RA: Yep. [laughter] I wonder again if it’s only an overwhelm. I mean Octavia Butler’s idea of the sower is the world we live in all the time. We form groups and we form identities. I’m all for, in some ways, if you want to call it identity politics or whatever but we have to remember that by forming these identities that separate us from those who are outside, we begin to behave in a monolithic way that is detrimental to those on the outside. Now, again, there’s this whole thing of course, we have to because the dominant culture is also monolithic and it defines itself in a different way that excludes others, so there’s this whole tension, but we just have to figure out a way of how do we deal with identity itself, who is us, who is them, and why is this one part of our group and that one not. Unfortunately or fortunately, the need to belong sometimes overpowers everything. We sacrifice a lot to belong to one group or one identity. We can’t conceive of a bigger notion. John Lennon was way ahead of his time, “Imagine there’s no nations,” because the world can’t imagine it, we as humans cannot imagine an entire humanity and all of us in one group. We need another basically. We need somebody to be and others to bring us together. The trouble is that we keep creating identities and somebody has to be outside that identity. Those people become the other. We project all kinds of evil and mischief onto them but how much can we consider about the world? I think I wrote this in my first book, and I can’t remember the exact quote, but it was something like I imagine that the word sane means that thinking that this infinitesimal segment of the world is reality and the rest of it doesn’t exist. That’s how we have to function because the world is way too big. Yes, it’s getting bigger with all the technology that we have. We get to see more stuff. We have to protect ourselves because I cannot see how we can live in a world with so much sorrow and be able to go on, but at the same time, we can’t think about it or, at least, I guess most people can. I haven’t been able to. I don’t know how to protect myself and I don’t know how to extend myself to be able to do anything other than watch. But I cannot see how it’s like we’re getting crazier and crazier or maybe we’ve always been, I don’t know, but I don’t see how one can ignore so much injustice, just so that you could watch good TV.

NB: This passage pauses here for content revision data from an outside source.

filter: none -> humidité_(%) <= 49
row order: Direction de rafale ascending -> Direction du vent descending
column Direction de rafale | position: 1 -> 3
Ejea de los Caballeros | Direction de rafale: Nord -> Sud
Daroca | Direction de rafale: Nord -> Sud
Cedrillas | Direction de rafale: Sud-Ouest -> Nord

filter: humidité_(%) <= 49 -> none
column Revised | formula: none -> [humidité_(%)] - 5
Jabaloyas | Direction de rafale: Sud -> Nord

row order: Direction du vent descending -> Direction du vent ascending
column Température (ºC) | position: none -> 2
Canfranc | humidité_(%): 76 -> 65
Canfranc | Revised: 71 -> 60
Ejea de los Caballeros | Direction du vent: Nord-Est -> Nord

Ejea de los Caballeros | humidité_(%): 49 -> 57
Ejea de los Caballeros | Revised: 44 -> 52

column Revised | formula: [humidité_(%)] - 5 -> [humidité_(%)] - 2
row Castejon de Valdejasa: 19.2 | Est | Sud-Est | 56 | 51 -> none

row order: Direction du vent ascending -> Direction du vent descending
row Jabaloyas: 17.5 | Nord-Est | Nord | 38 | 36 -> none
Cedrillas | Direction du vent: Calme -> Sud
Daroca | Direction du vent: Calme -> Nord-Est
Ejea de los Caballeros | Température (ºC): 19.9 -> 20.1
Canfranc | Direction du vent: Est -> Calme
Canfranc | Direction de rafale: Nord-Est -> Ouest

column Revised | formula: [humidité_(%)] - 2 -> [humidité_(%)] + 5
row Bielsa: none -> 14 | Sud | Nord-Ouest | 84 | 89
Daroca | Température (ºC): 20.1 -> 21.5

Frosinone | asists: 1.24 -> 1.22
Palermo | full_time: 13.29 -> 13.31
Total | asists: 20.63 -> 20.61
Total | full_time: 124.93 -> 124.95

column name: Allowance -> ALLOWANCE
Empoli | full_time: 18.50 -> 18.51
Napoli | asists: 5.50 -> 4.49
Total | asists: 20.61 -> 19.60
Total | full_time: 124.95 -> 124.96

DN: I want to take this question of scale into the realm of storytelling because I think you do take this question of scale into the realm of storytelling in this book, which ultimately becomes a question of how to engage the reader. I’m going to read something from Gornick as part of this question. She’s describing going to a funeral in this part of the situation in the story, “A pioneering doctor died and a large number of people spoke at her memorial service. Repeatedly it was said by colleagues, patients, activists in health care reform that the doctor had been tough, humane, brilliant; stimulating and dominant; a stern teacher, a dynamite researcher, an astonishing listener. I sat among the silent mourners. Each speaker provoked in me a measure of thoughtfulness, sentiment, even regret, but only one among them — a doctor in her forties who had been trained by the dead woman — moved me to that melancholy evocation of world-and-self that makes a single person’s death feel large. The next morning I awakened to find myself sitting bolt upright in bed, the eulogy standing in the air before me like a composition. That was it, I realized. It had been composed. That is what had made the difference,” and this notion of making a single person’s death feel large is one of the great strengths of The Wrong End of the Telescope for me, but it also feels like one of the coping mechanisms for Mina, the protagonist. As she’s administering to people on Lesbos, she becomes particularly invested in the fate and the story of one family where the mother figure has late stage cancer, and is soldiering forward, hiding it from her kids as she tries to get them to Europe before she dies. The book’s scope, like Mina’s, comes down to the scale, to the fate of one family. I guess I wondered if this for you was a storytelling technique, so a reader could take in the scale where questions of dignity are on a level that one could parse and digest.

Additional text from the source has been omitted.